CAPSULE AGE RACE PSA GLEASON
Min.   :0.000   Min.   :43.000   Min. :0.000   Min.   : 0.300 Min.   :0.000
1st Qu.:0.000   1st Qu.:62.000   1st Qu.:1.000   1st Qu.: 5.132   1st Qu.:6.000
Median :0.000   Median :67.000   Median :1.000   Median : 5.132   Median :6.000
Mean   :0.403   Mean   :66.039   Mean :1.087    Mean   : 15.409   Mean   :6.384
3rd Qu.:1.000   3rd Qu.:71.000   3rd Qu.:1.000   3rd Qu.: 14.795  3rd Qu.:7.000
Max.   :1.000   Max.   :79.000   Max. :2.000   Max.   : 139.700 Max.   :9.000

Running GLM (Generalized Linear Model)

Now that we have a sense of the data set's structure, we will want to run a statistical analysis on it. Let's try to run a logistic regression, with CAPSULE as the response and AGE, RACE, PSA and GLEASON as the predictors. The GLM family in this case is binomial with default link function logit. (See Wiki for a more detailed mathematical explanation). In essence, we are studying how the probability of capsular involvement is affected by a patient's age, race, PSA and gleason score.

h2o.glm(y = "CAPSULE", x = c("AGE","RACE","PSA","GLEASON"), data = prostate.data, family = "binomial", nfolds = 10, alpha = 0.5)


You should get as your result the following coefficients:

### Coefficients:

AGE  RACE PSA GLEASON Intercept
-0.02119  -0.46410 0.02804 1.07613 -5.86616
Degrees of Freedom: 379 Total (i.e. Null);  374 Residual
Null Deviance:     512.3
Residual Deviance: 416.3
AIC: 426.3


Looking at the coefficients, we see that the log-odds (and by extension, probability) of prostate capsular penetration increase with PSA and gleason score, as expected, but decrease slightly with age. A patient who is black is significantly less likely to exhibit capsular involvement than one who is white, although it is unknown whether this is a direct effect, or whether race is capturing some other characteristic excluded from the regression.

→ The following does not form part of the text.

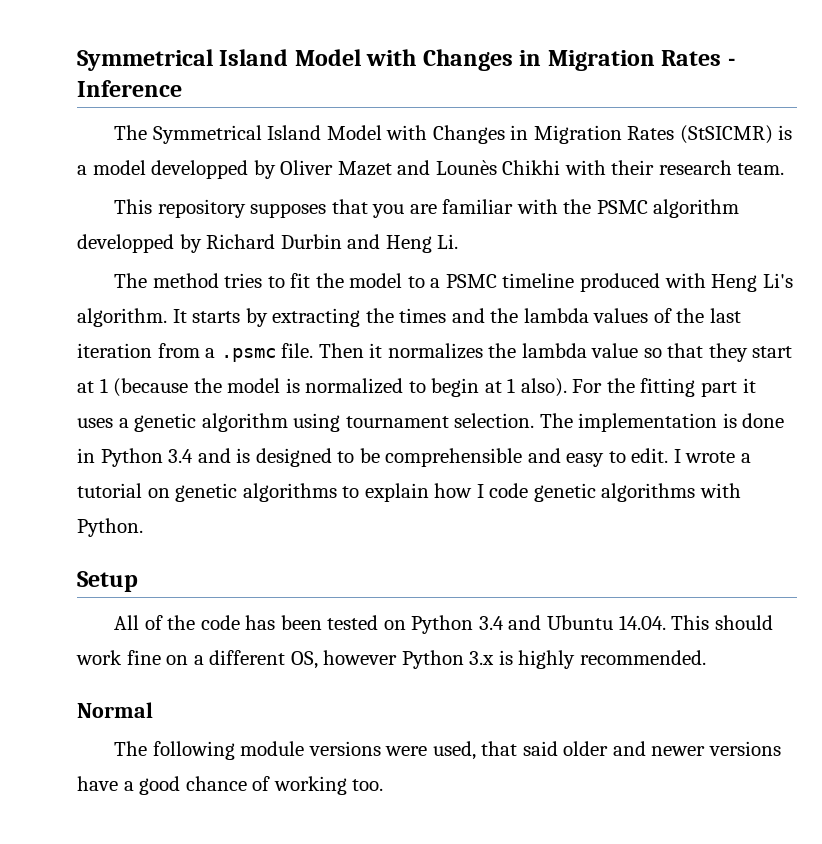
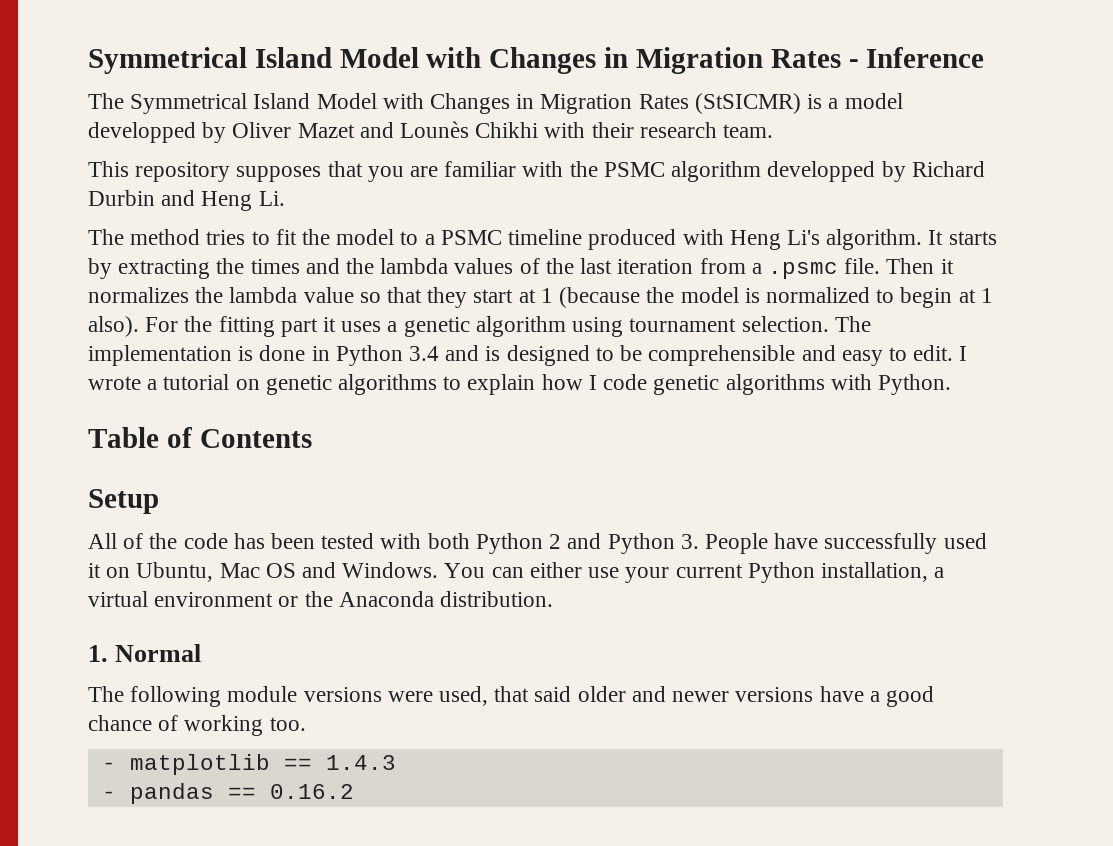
(143, 527) none -> [88,427,312,448] // Table of Contents
[383,615,773,634] [76,650,706,669] on Python 3.4 and Ubuntu 14.04. This should work fine on a different OS, however Python 3.x is highly recommended. // -> [380,533,987,554] [88,562,945,583] [88,591,554,607] [88,645,108,662] with both Python 2 and Python 3. People have successfully used it on Ubuntu, Mac OS and Windows. You can either use your current Python installation, a virtual environment or the Anaconda distribution. // 1.
(384, 785) none -> [101,754,396,775] [101,783,354,804] // - matplotlib == 1.4.3 // - pandas == 0.16.2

## Running K-Means Clustering

Now, let's run the k-means algorithm to identify how similar patients should be clustered. (See Wiki for a description of the mathematics). We start with k = 5 clusters, using only the predictors AGE, RACE, GLEASON, CAPSULE and PSA for categorization:

prostate.km = h2o.kmeans(data = prostate.data, centers = 5, cols = c("AGE","RACE","GLEASON","CAPSULE","PSA"))
print(prostate.km)


K-means clustering with 5 clusters of sizes 278, 4, 23, 69, 6

### Cluster means:

AGE RACE  GLEASON CAPSULE  PSA
1 66.14947 1.071174 6.124555 0.3060498 7.107402
2 65.75000 1.250000 8.000000 1.0000000 131.175000
3 66.09091 1.227273 7.136364 0.7272727 55.213636
4 65.44776 1.089552 7.014925 0.6119403 23.876119
5 67.50000 1.166667 7.666667 1.0000000 86.500000

From our results, we see that 278 patients – the large majority – are in category 1, with age close to 66 years and only about 30% exhibiting capsular penetration. The PSA and gleason score of this cluster are by far the lowest. In contrast, category 2 is the smallest cluster, with only 4 patients, but they all show capsular penetration and, as expected, far higher gleason scores and PSA. Clearly, k-means was correct in categorizing these patients into separate groups.

While this tutorial used a relatively small data set, H2O gives you the ability to manipulate huge amounts of data that conventional R can't handle. With the H2O R package installed, you can treat them like any other data set in R, and H2O will do the heavy lifting in the background for you. Try it out yourself!